Contact Activation of Blood-Plasma Coagulation

Open Access
Diggs, Tanisha
Graduate Program:
Materials Science and Engineering
Master of Science
Document Type:
Master Thesis
Date of Defense:
July 16, 2008
Committee Members:
  • Erwin A Vogler, Thesis Advisor
  • plasma
  • coagulation
  • FXII
  • FXIIa
  • FXIIf
  • contact activation
  • blood
  • hemocompatible biomaterials
Initiation of the coagulation cascade ultimately leads to thrombus (clot) formation. This phenomenon impedes the production of hemocompatible biomaterials. Adverse reactions at the interface of a biomaterial in contact with the biological system, in this instance blood, start the contact activation mechanism. Upon initiation, blood-plasma coagulation proceeds through a sequence of zymogen-enzyme conversions; the complexity of this succession can quickly amplify into thrombus formation. Therefore, future innovation of cardiovascular biomaterials insists on additional information regarding blood-biomaterial interactions. In-vitro plasma coagulation assays, chromogenic assays and contact activation experiments establish dose-response relationships seeking to relate thrombogenicity to material properties. This thesis work utilizes these assays in attempt to better understand surface mediated bio-interactions. FXII is initially an inactive enzyme, also called a zymogen, activated in the contact activation mechanism by contact with a surface. The subsequent activation of FXIIa and/or FXIIf are two possible outcomes following contact activation.

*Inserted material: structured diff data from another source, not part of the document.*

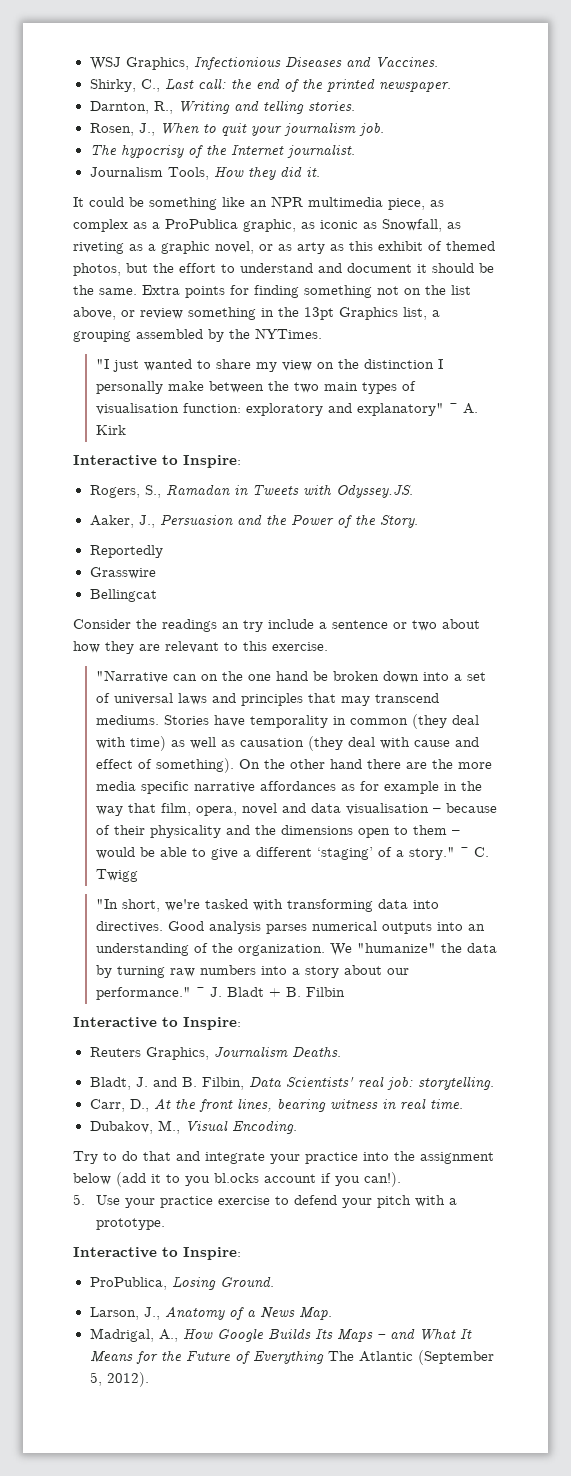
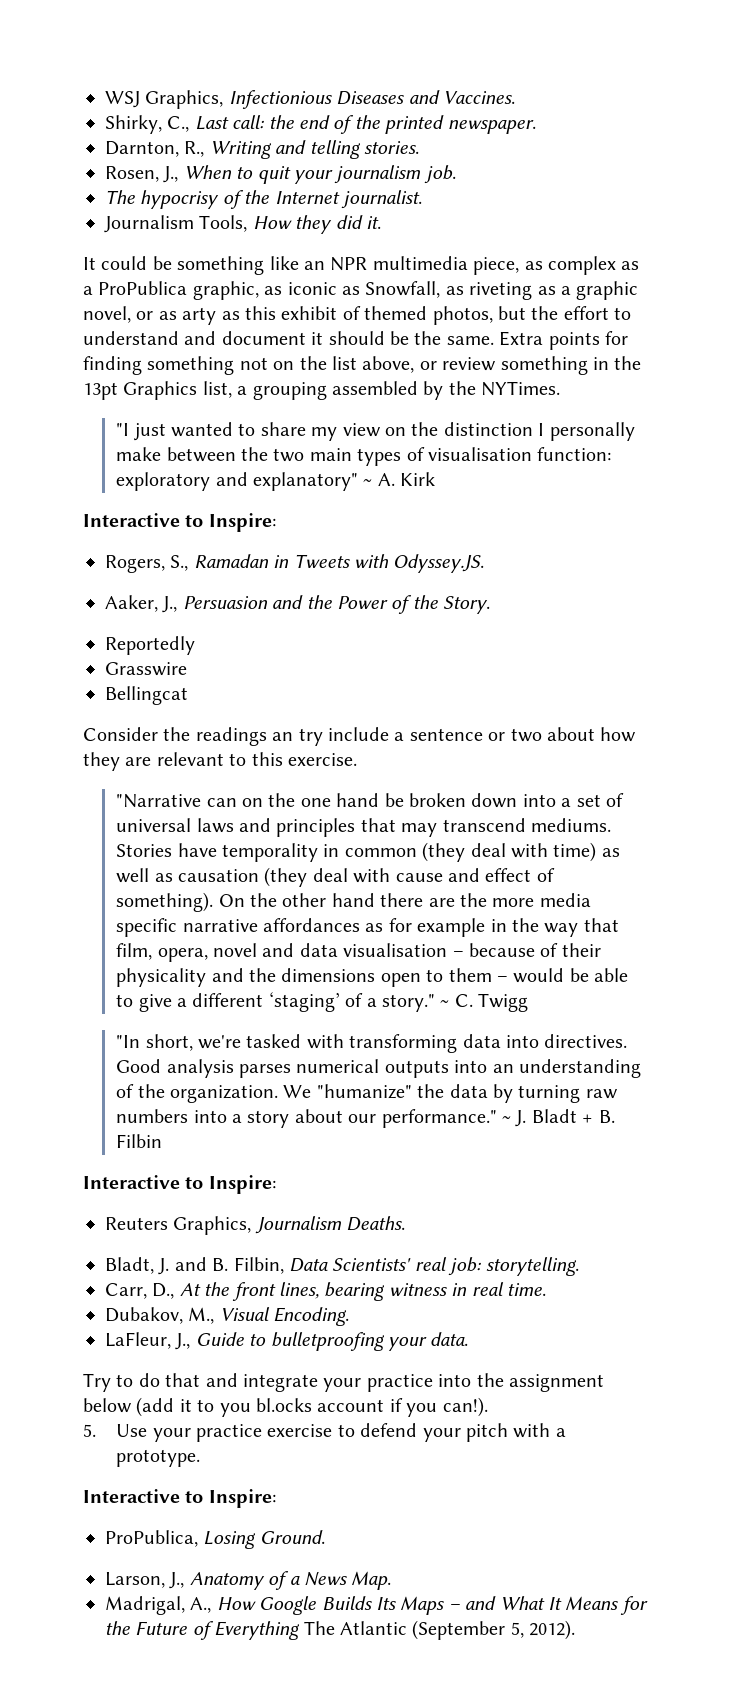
(297, 1127) none -> [105,1332,469,1351] // LaFleur, J., Guide to bulletproofing your data.

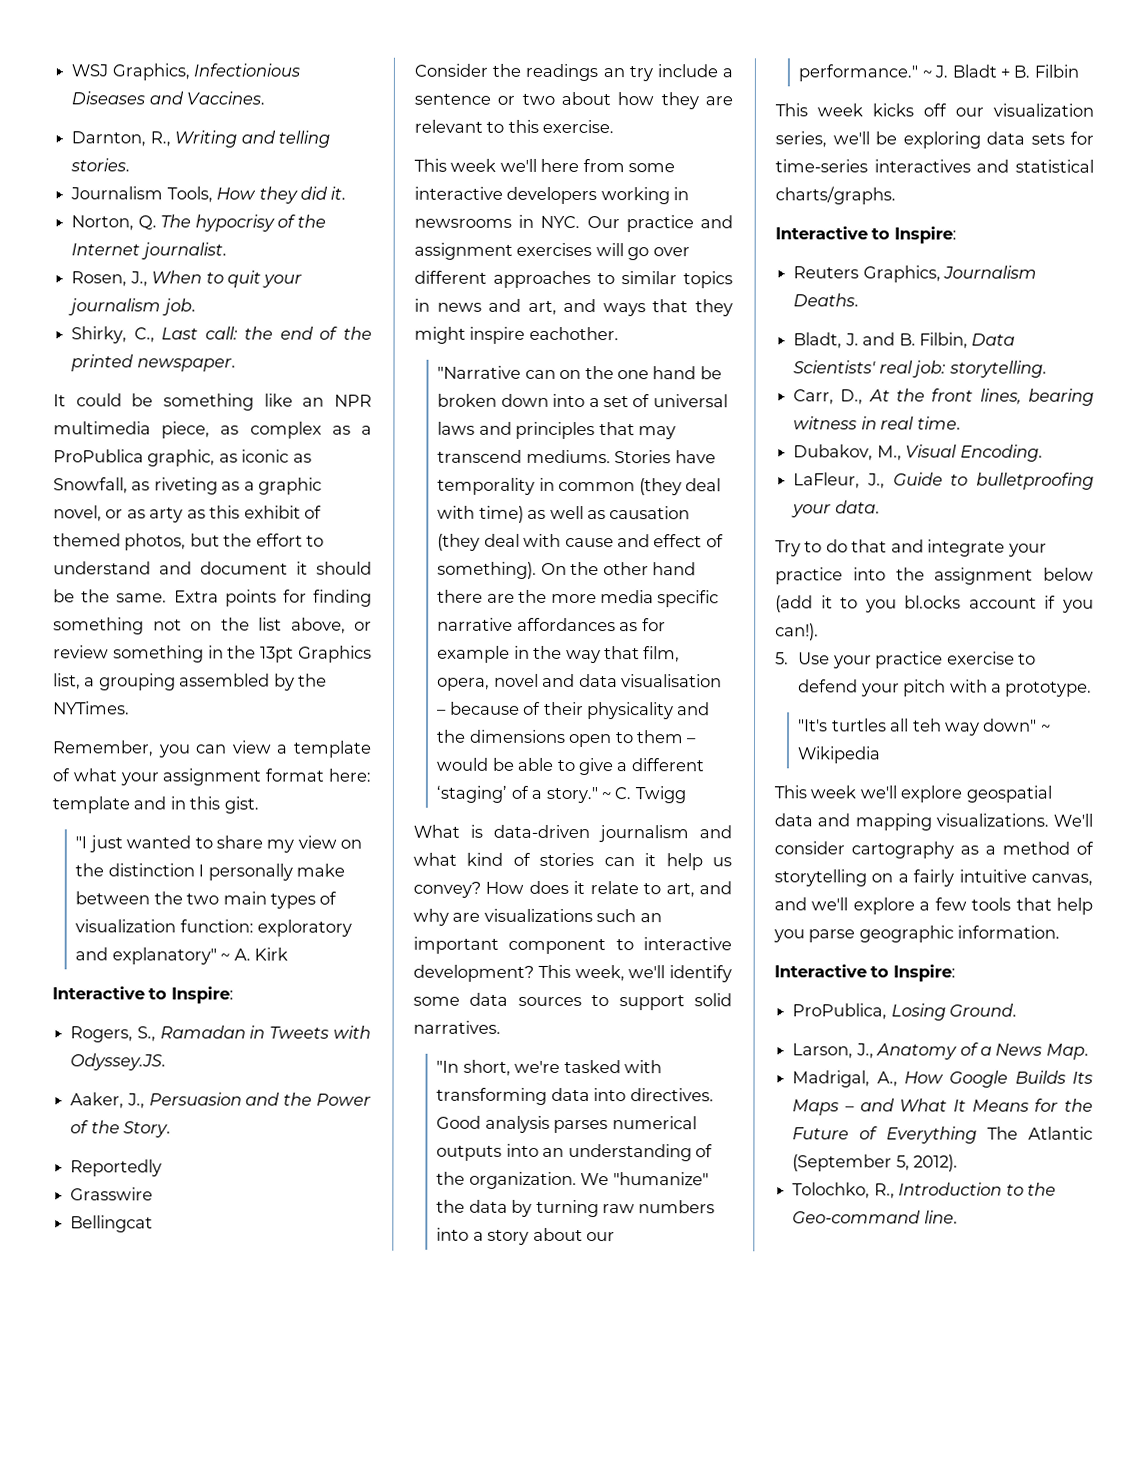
(515, 97) none -> [71,130,330,148] [70,158,131,172] [70,186,347,204] [71,214,327,232] [71,242,227,260] [71,270,303,288] [68,298,196,316] // Darnton, R., Writing and telling stories. // Journalism Tools, How they did it. // Norton, Q. The hypocrisy of the Internet journalist. // Rosen, J., When to quit your journalism job.
[105,140,419,159] [105,165,456,184] [105,190,422,209] [104,215,381,234] // Darnton, R., Writing and telling stories. // Rosen, J., When to quit your journalism job. // The hypocrisy of the Internet journalist. // Journalism Tools, How they did it. -> (236, 365) none
(561, 388) none -> [52,740,371,758] [52,768,372,786] [52,796,259,814] // Remember, you can view a template of what your assignment format here: template and in this gist.
[428,447,533,461] visualisation -> [75,919,177,933] visualization
(357, 759) none -> [414,158,676,173] [414,186,690,205] [414,214,733,233] [414,242,690,261] [414,270,733,289] [414,298,733,317] [414,326,619,344] // This week we'll here from some interactive developers working in newsrooms in NYC. Our practice and assignment exercises will go over different approaches to similar topics in news and art, and ways that they might inspire eachother.
(529, 1002) none -> [413,824,732,843] [413,852,732,871] [413,880,732,898] [413,908,662,926] [413,936,732,955] [413,964,732,983] [413,992,732,1011] [413,1020,501,1034] // What is data-driven journalism and what kind of stories can it help us convey? How does it relate to art, and why are visualizations such an important component to interactive development? This week, we'll identify some data sources to support solid narratives.
(163, 1141) none -> [775,103,1094,117] [775,131,1094,149] [775,159,1094,173] [775,186,896,205] // This week kicks off our visualization series, we'll be exploring data sets for time-series interactives and statistical charts/graphs.
(201, 1458) none -> [798,718,1051,736] [797,746,881,764] [774,785,1052,803] [774,813,1093,831] [774,841,1094,859] [774,869,1093,887] [774,897,1093,915] [773,925,1061,943] // "It's turtles all teh way down" ~ Wikipedia // This week we'll explore geospatial data and mapping visualizations. We'll consider cartography as a method of storytelling on a fairly intuitive canvas, and we'll explore a few tools that help you parse geographic information.
(576, 1630) none -> [792,1182,1056,1199] [792,1210,958,1224] // Tolochko, R., Introduction to the Geo-command line.

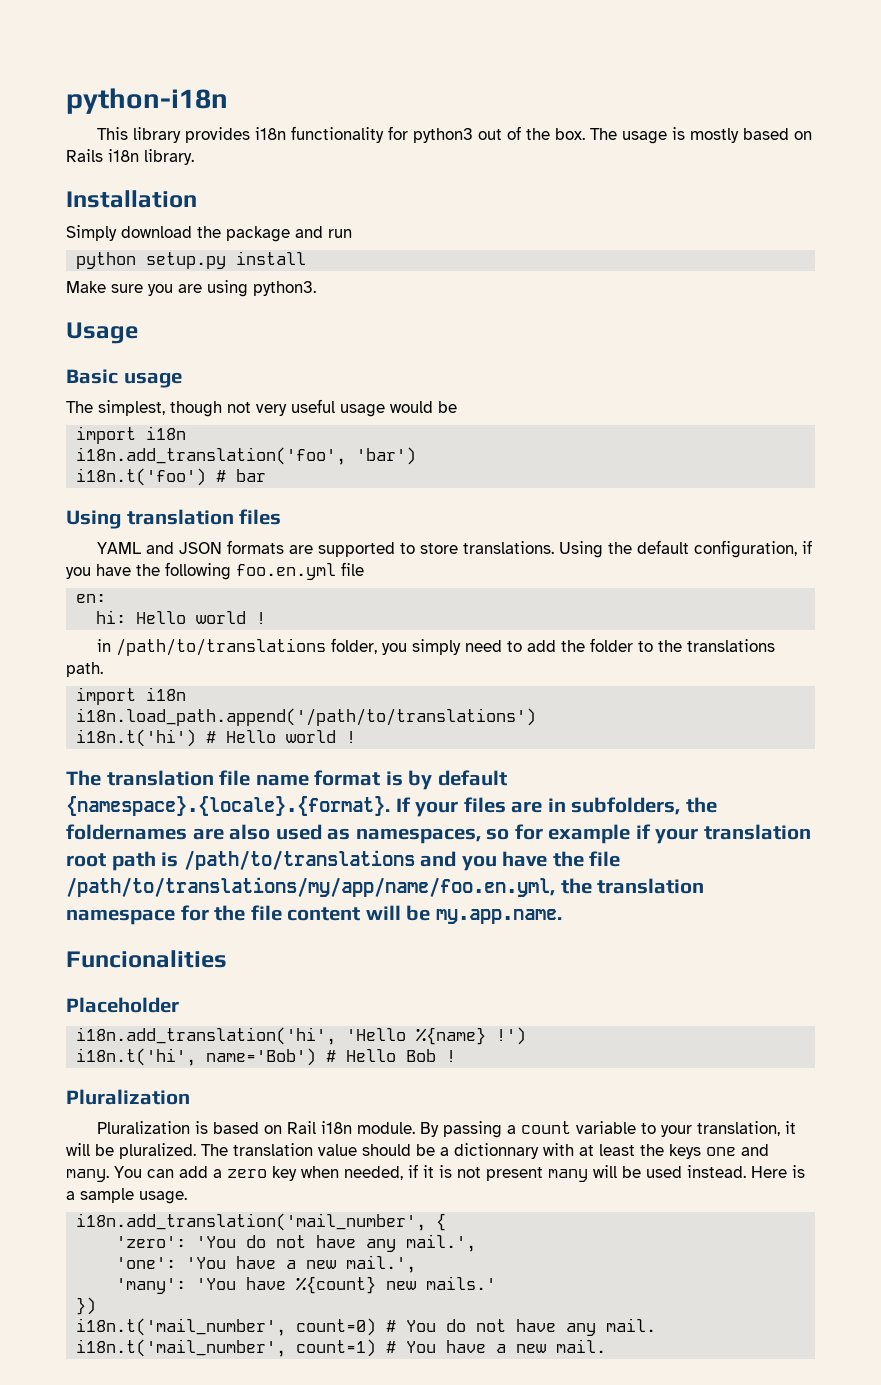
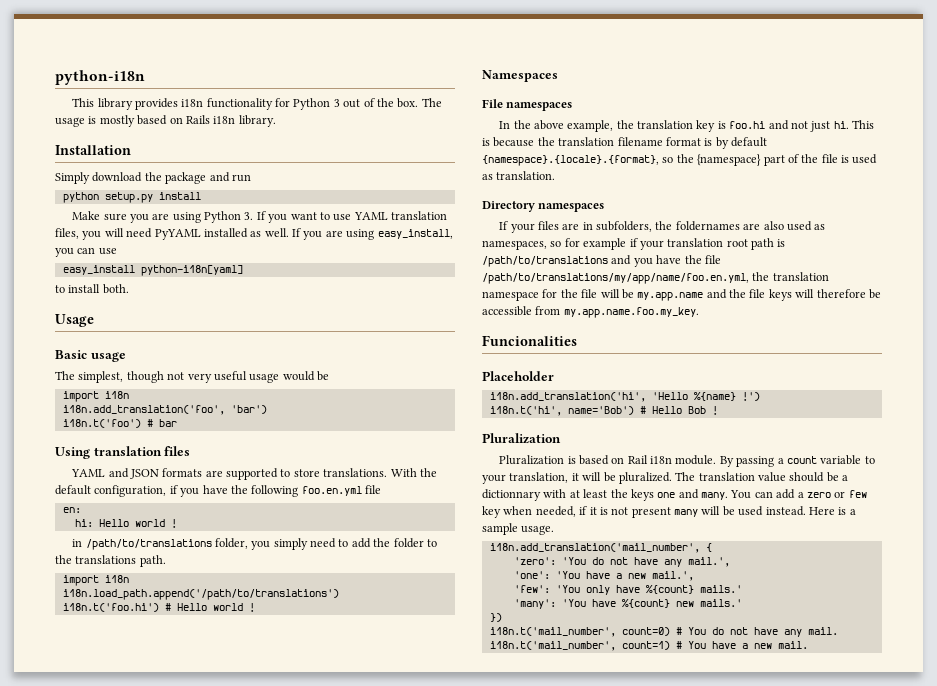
[413,128,474,143] python3 -> [293,98,340,110] Python 3
[253,281,316,296] python3. -> [204,211,448,223] [55,228,453,240] [55,247,117,257] [62,265,243,276] [55,284,129,294] Python 3. If you want to use YAML translation files, you will need PyYAML installed as well. If you are using easy_install, you can use // easy_install python-i18n[yaml] // to install both.
[559,541,604,558] Using -> [390,468,417,477] With
[76,729,197,747] i18n.t('hi') -> [62,603,159,612] i18n.t('foo.hi')
[66,770,507,790] [66,796,390,816] The translation file name format is by default {namespace}.{locale}.{format}. -> [482,70,558,82] [482,99,573,111] [499,120,875,132] [482,137,767,149] [482,154,878,166] [482,171,556,180] [482,201,605,212] Namespaces // File namespaces // In the above example, the translation key is foo.hi and not just hi. This is because the translation filename format is by default {namespace}.{locale}.{format}, so the {namespace} part of the file is used as translation. // Directory namespaces //
[287,905,562,924] content will be my.app.name. -> [600,289,881,301] [482,306,699,318] will be my.app.name and the file keys will therefore be accessible from my.app.name.foo.my_key.
(267, 1173) none -> [834,490,867,498] or few
(417, 1264) none -> [513,585,742,595] // 'few': 'You only have %{count} mails.'

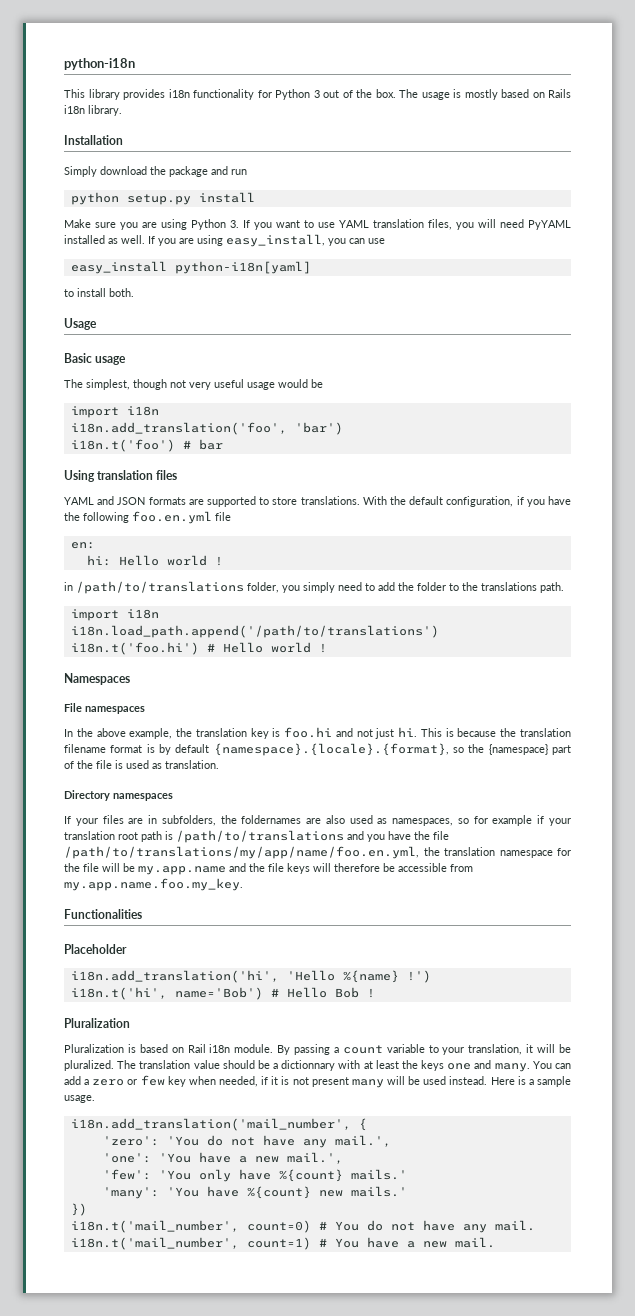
[482,335,577,346] Funcionalities -> [64,909,142,919] Functionalities

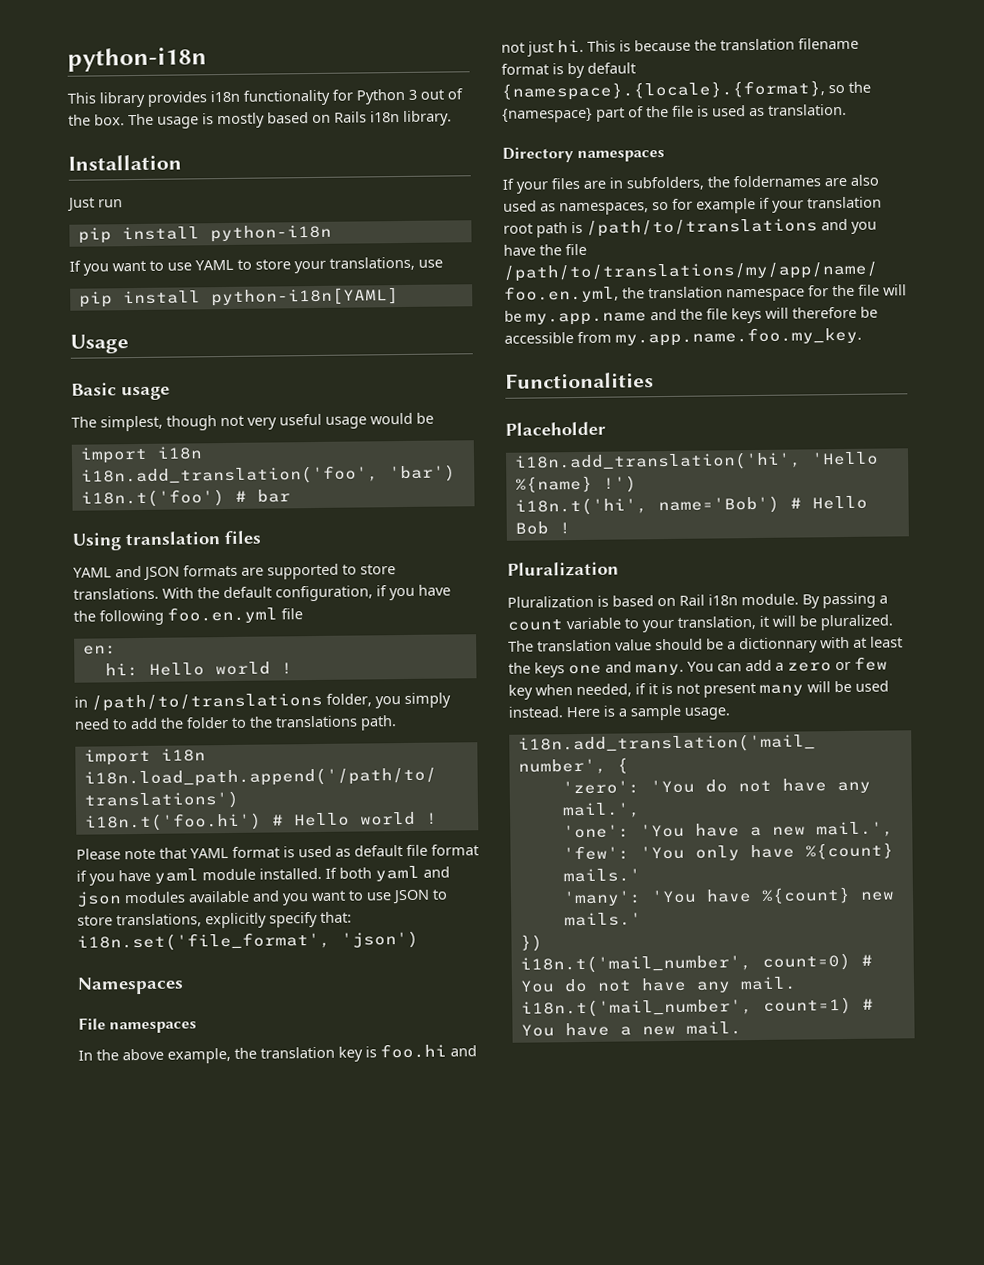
[64,166,228,177] Simply download the package and -> [67,197,95,212] Just
[70,192,255,205] [64,219,239,230] python setup.py install // Make sure you are using Python 3. -> [77,224,332,244] pip install python-i18n //
[373,219,571,230] [64,234,385,247] [70,261,311,274] [64,288,134,297] translation files, you will need PyYAML installed as well. If you are using easy_install, you can use // easy_install python-i18n[yaml] // to install both. -> [237,256,443,274] [78,287,399,308] to store your translations, use // pip install python-i18n[YAML]
(327, 648) none -> [76,844,479,860] [76,865,450,886] [76,889,448,907] [77,911,352,929] [77,930,419,952] // Please note that YAML format is used as default file format if you have yaml module installed. If both yaml and json modules available and you want to use JSON to store translations, explicitly specify that: i18n.set('file_format', 'json')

Results from this thesis proves contact activation yield at hydrophobic surfaces in neat FXII solution was greater than hydrophilic surfaces in neat FXII solution by plasma coagulation assay and by chromogenic assay. Additionally, this thesis provides evidence that FXIIf has procoagulant activity as well as amidolytic activity that can activate the intrinsic pathway. Prior research suggests autohydrolysis is a significant reaction in the FXIIa chromogenic assay. This thesis confirms the same results; however, results reported herein confirm that authohydrolysis is not a significant reaction in the FXIIf chromogenic assay. Additionally, plasma coagulation assays show that FXIIf is 2.6 times weaker procoagulant than FXIIa on a molar basis.